The dataset’s fully qualified name will be .doitintl-cmp-bq.cloudaudit_googleapis_com_data_access where the project name will be the name of the project from which you created the service account that is uploaded to the DoiT Console to enable your BQ Lens dashboard.
If this is the case you can skip the next section.
Setting Up Audit Log Sink
If you are choosing to use the INFORMATION_SCHEMA views instead of an Audit Log sink skip this section.
The following are instructions on how to set up an Audit Log Sink. Note that it’s best to run these commands either on your localhost or in the Cloud Shell with the gcloud CLI setup to use the project where you wish to store the dataset.
First run the following command and update the sink name, project ID, and dataset name:
gcloud logging sinks create <Sink Name> bigquery.googleapis.com/projects/<Project ID>/datasets/<Dataset Name> \ — use-partitioned-tables \ — log-filter=’protoPayload.metadata.”@type”=”type.googleapis.com/google.cloud.audit.BigQueryAuditMetadata”’
After this command is run it will output a service account that was created for this purpose, copy the full email address of this service account into a note somewhere.
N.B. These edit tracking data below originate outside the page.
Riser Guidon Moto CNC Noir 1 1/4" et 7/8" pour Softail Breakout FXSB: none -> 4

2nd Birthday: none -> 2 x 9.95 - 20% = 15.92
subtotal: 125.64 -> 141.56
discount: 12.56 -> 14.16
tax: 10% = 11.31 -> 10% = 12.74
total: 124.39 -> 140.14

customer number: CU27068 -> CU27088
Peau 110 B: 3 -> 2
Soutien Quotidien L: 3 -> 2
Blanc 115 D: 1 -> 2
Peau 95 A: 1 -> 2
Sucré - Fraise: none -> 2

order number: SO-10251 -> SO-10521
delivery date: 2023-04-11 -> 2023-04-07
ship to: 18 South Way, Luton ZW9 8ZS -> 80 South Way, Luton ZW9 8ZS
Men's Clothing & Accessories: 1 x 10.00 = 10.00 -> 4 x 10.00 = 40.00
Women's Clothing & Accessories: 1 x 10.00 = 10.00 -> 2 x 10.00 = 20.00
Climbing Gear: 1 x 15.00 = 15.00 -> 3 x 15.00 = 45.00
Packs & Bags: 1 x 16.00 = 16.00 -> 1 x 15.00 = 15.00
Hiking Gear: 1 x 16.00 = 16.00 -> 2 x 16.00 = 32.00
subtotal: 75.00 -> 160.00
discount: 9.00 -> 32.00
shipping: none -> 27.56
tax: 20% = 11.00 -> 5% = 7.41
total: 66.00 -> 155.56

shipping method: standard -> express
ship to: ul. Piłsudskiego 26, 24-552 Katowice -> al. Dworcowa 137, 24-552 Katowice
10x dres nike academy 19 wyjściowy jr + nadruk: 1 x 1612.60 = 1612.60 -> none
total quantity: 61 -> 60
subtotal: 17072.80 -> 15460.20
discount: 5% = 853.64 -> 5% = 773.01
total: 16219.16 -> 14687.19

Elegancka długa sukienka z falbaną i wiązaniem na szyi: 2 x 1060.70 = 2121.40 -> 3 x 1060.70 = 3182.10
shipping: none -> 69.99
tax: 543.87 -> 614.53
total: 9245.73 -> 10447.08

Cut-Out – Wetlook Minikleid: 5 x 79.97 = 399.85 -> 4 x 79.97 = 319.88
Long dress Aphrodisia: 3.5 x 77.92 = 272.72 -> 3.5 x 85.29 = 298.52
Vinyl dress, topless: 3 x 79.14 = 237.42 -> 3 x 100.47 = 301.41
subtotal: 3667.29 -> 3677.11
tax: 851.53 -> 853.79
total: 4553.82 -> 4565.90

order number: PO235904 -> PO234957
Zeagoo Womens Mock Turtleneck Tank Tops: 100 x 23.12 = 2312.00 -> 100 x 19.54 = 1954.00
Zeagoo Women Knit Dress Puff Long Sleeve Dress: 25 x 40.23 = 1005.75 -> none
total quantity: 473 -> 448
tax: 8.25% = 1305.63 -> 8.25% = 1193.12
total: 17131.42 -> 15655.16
Next you will be granting the service account that was just created the BigQuery Editor role in each project that uses BigQuery. As always in the cloud there are multiple ways to do this, so I am including the 3 most common: per-project, over an entire organization, and over a folder inside of an organization.
Note to get the project, folder, and organization ID you can go into the “project picker” from the top of your GCP console and there is an ID column that will give you the needed ID for the resource.
gcloud projects add-iam-policy-binding <Project ID> \ — member=<Service Account> — role=roles/bigquery.dataEditor
Across an Organization:
gcloud organizations add-iam-policy-binding <Organization ID> \ — -member=<Service Account> — role=roles/bigquery.dataEditor
Throughout a folder:
gcloud resource-manager folders add-iam-policy-binding <Folder ID> \ — -member=<Service Account> — role=roles/bigquery.dataEditor
At this point query data will start being stored in the dataset specified above. Note that in order to generate a good amount of data after running this you should wait a few days at the very least, or a few weeks for the best results. The more time that data is collected from your normal usage the better as this will allow you to find any spikes or patterns in usage.
The INFORMATION_SCHEMA views already exist in each dataset, project and region, but, unlike the audit log sink, each dataset and region combination has its own set of these tables, so queries may need to be run multiple times. The INFORMATION_SCHEMA views omit some information that exists in the audit log tables. Examples are documented as comments in the SQL queries later in the series, where they will not align precisely with the audit log sink queries.
The benefit to the INFORMATION_SCHEMA views is that the data already exists if you haven’t setup the sink.
This concludes the first part of this series and serves as the basis for methods described throughout the rest of this series.